“One simple idea can change everything” was the catchphrase for Harvard Business School’s 2014 New Venture Competition. And with $150,000 in cash awarded on Tuesday to four new startups, it’s now time to see if that motto rings true.
The challenge’s recent success stories, complete with winners and runners-up, are proof the phrase has merit. What started as an idea for a monthly subscription service for beauty products turned into Birchbox, a company that raised $60 million just last week. Or take RallyPoint, known as “the LinkedIn for the military.” Since being crowned a runner-up in 2012, the startup has gone on to secure nearly $6.6 million in funding.
“Entrepreneurs are an unusual and quirky bunch,” said Meredith McPherron, director of Harvard Business School’s Arthur Rock Center for Entrepreneurship, to a filled Burden Auditorium. “You are unreasonable and irrational. Yet, it’s the unreasonable and irrational ones that change the world.”
Saathi, the first-place winner of the competition’s Social Enterprise Track, is out to change the world and is starting with India. The startup turns wasted banana tree fiber into affordable sanitary pads, as well as provides employment opportunities. The pads are locally manufactured by rural women who then sell the low-cost pads door-to-door.
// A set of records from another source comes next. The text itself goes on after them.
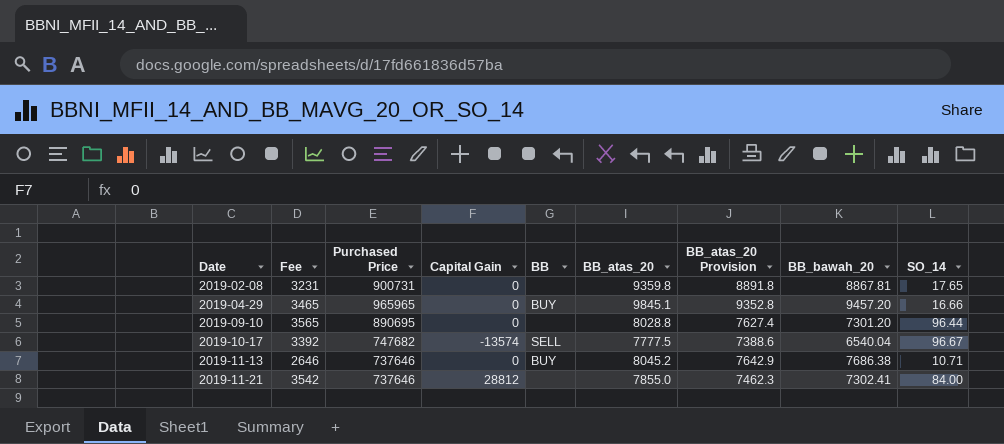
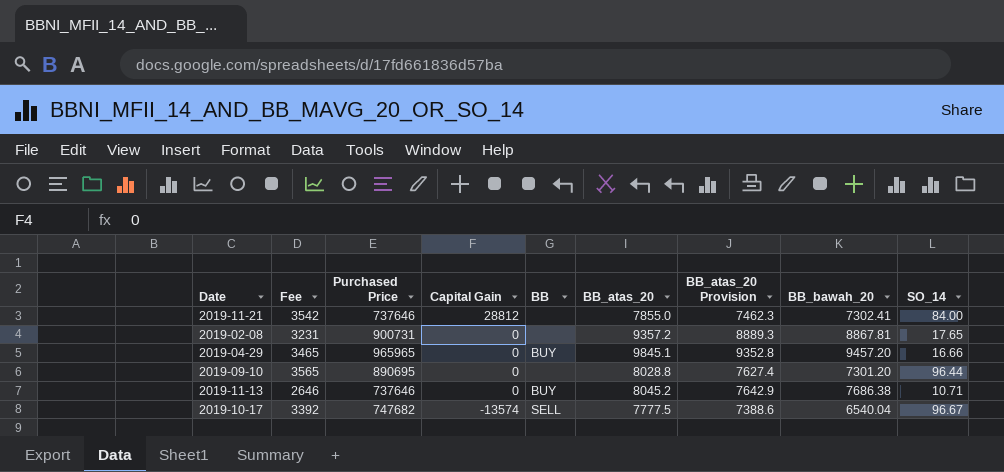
row order: Date ascending -> Capital Gain descending
2019-02-08 | BB_atas_20: 9359.8 -> 9357.2
2019-02-08 | BB_atas_20 Provision: 8891.8 -> 8889.3

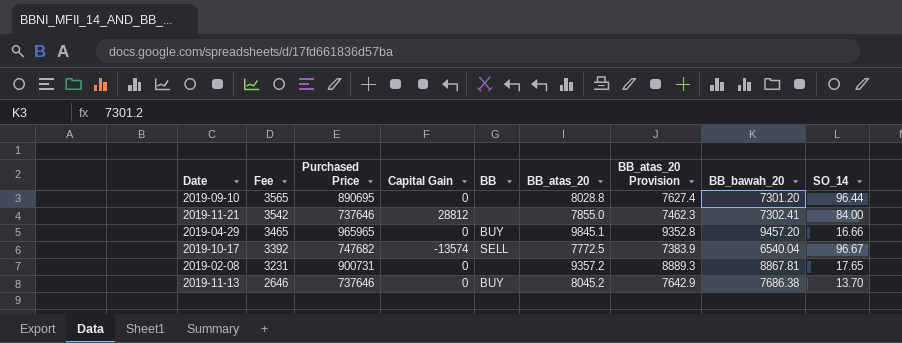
row order: Capital Gain descending -> Fee descending
2019-10-17 | BB_atas_20: 7777.5 -> 7772.5
2019-10-17 | BB_atas_20 Provision: 7388.6 -> 7383.9
2019-11-13 | SO_14: 10.71 -> 13.70

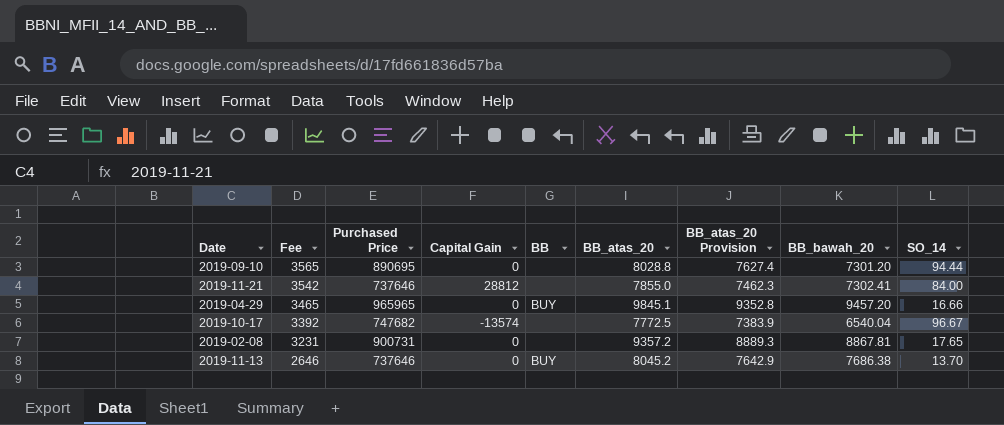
2019-09-10 | SO_14: 96.44 -> 94.44
2019-10-17 | BB: SELL -> none

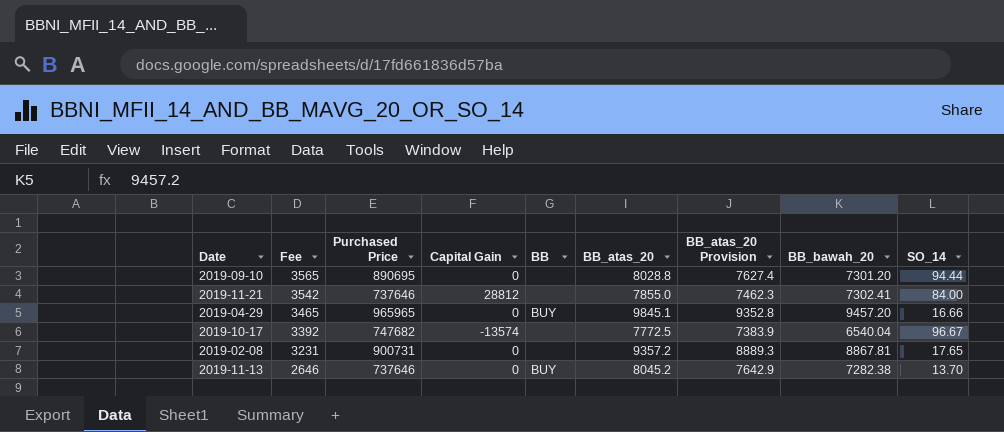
2019-11-13 | BB_bawah_20: 7686.38 -> 7282.38

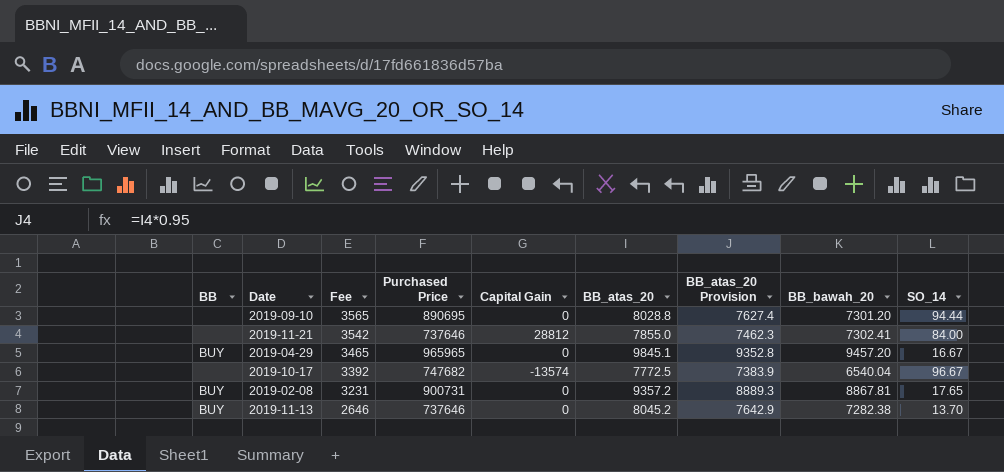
column BB | position: 5 -> 1
2019-04-29 | SO_14: 16.66 -> 16.67
2019-02-08 | BB: none -> BUY

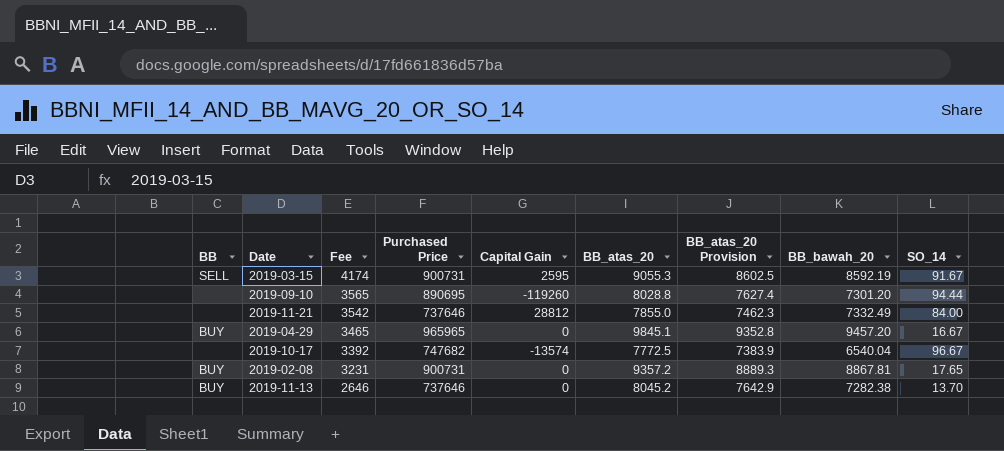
row 2019-03-15: none -> SELL | 4174 | 900731 | 2595 | 9055.3 | 8602.5 | 8592.19 | 91.67
2019-09-10 | Capital Gain: 0 -> -119260
2019-11-21 | BB_bawah_20: 7302.41 -> 7332.49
Runner-up, and winner of $25,000, was Tomato Jos, a vertically integrated tomato processing company, helping smallholder farmers in Nigeria become expert tomato growers. “Tomato Jos” is Nigerian slang for “a cute girl,” thereby leading the team to urge the crowd, “Please let us be your ‘Tomato Jos.'”
Also walking away with $25,000 and taking second-place in the Business Track was Booya Fitness, which features seven monthly videos, each corresponding to a day of the week. Seventy-five percent of the workouts don’t require equipment, and all can be done in 30 minutes or less. The startup will be featured in next month’s issue of Glamour magazine.
Nabbing the first-place, $50,000 Business Track prize, however, was Alfred, a concierge service Boston residents can use to complete their daily and weekly tasks, such as dry cleaning, house cleaning, groceries, laundry and more.
“Imagine a world where you never have to do your chores again,” Co-founder Marcela Sapone told the crowd.
Alfred initially surfaced as a portfolio product of WHITESPACE, “the first vertically integrated VC,” launched by Sapone and Jessica Beck. Last March, the pair were two of five Harvard Business School students who helped build five companies in five days. One of those companies was Alfred.
“This win feels unbelievable,” said Beck. “We didn’t think this would happen.”
Sapone agreed, adding that the process has been painful, yet exhilarating; a total rollercoaster. “We were very honest, forthright and earnest,” said Sapone, referring to their pitch the New Venture Competition’s judges. “We stated the facts.”
Beck chimed in: “The facts were pretty compelling.”
“The nice thing about entrepreneurs is that they see problems as opportunity,” said Professor William Sahlman, senior associate dean for external relations, during the competition.
Thanks to Alfred, our problems — chores — have become their opportunity.